Прислонившись к створке распахнутого настежь окна, Нина поглубже вдохнула влажную прохладу, которую сгущавшийся вечер нес с Яузы в раскаленный солнцем переулок. И взяв с подоконника ножницы, аккуратно разрезала конверт.
Эти конверты с европейскими штемпелями она находила в почтовом ящике почти ежедневно. Все они были от Исаака Бабеля. Он писал о маленькой дочурке, оказавшейся очаровательной озорницей, о Горьком, в гости к которому ездил на остров Капри, о новом сценарии, заказанном французской кинофабрикой. О том, как звучит песня бродячей певицы в парижском дворе, какие шляпки носят француженки, как зреет виноград на склонах итальянских гор... Обо всем, кроме того, когда вернется. И если вернется, то один ли?

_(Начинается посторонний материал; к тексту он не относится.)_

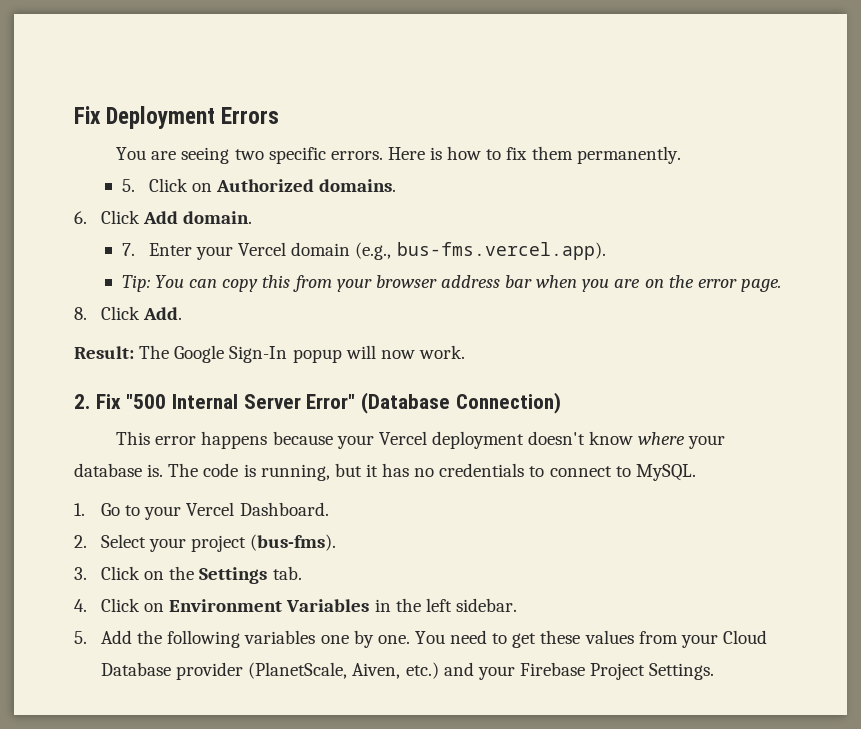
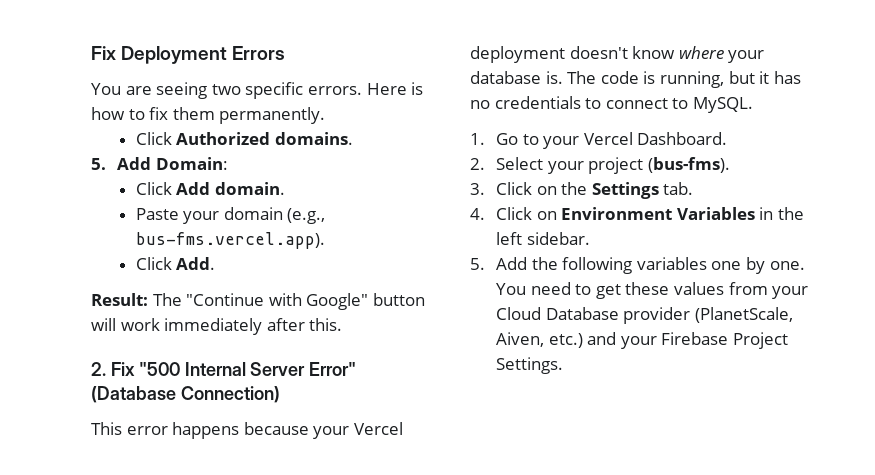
- 5. Click on Authorized domains.
+ Click Authorized domains.
- 6. Click Add domain.
+ 5. Add Domain:
+ Click Add domain.
- 7. Enter your Vercel domain (e.g., bus-fms.vercel.app).
+ Paste your domain (e.g., bus-fms.vercel.app).
- Tip: You can copy this from your browser address bar when you are on the error page.
- 8. Click Add.
- Result: The Google Sign-In popup will now work.
+ Click Add.
+ Result: The "Continue with Google" button will work immediately after this.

Нина отвечала так же аккуратно, подробно описывая все, чем жила: новую работу в «Гипроавиа», поиск площадки для аэродинамического института, отпуск, проведенный у родных, трогательные заботы о ней Штайнера. И даже донельзя смутивший визит Николая Эрдмана, зашедшего узнать о Бабеле и вдруг обнявшего Нину у раскрытого окна. Вот только о возвращении не спрашивала никогда. Хотя полтора месяца, которые Бабель планировал провести в Европе, миновали давным-давно.
Немного странную просьбу свою — пожить в его квартире, пока будет за границей, — Бабель объяснил Нине на редкость прозаично: «Штайнер еще не вернулся из отпуска, я уеду во Францию. Вдруг надумают уплотнить? А вы такая решительная, знаю, отстоите. Да и добираться до работы отсюда вам ближе». Возразить было нечего. Уплотнений в Москве боялись все, кто жил хоть в сколько-нибудь сносных условиях. И никому из друзей Нина, конечно, не отказала бы в подобной услуге. Так почему же откажет Бабелю? И все же, соглашаясь, почувствовала себя так, будто он предложил ей сменить не квартиру, а судьбу. Неужели ошиблась? Но что тогда значили те два месяца прошлого лета, его застенчивый прощальный вопрос, будет ли она его ждать? И та ночь, когда Исаак неожиданно пришел к ней в комнату?
Это случилось за несколько дней до его отъезда. Нина заранее перебралась в Николоворобинский и ночевала теперь в одной из комнат на втором этаже. Услышав сквозь сон, как скрипнула кровать, в недоумении открыла глаза. Бабель неподвижно сидел у нее в ногах. Несколько мгновений оба молча смотрели друг на друга, и вдруг он произнес: «Вы спите так бесшумно, что можно прожить с вами всю жизнь». Затем, поднявшись, вышел, аккуратно прикрыв за собою дверь.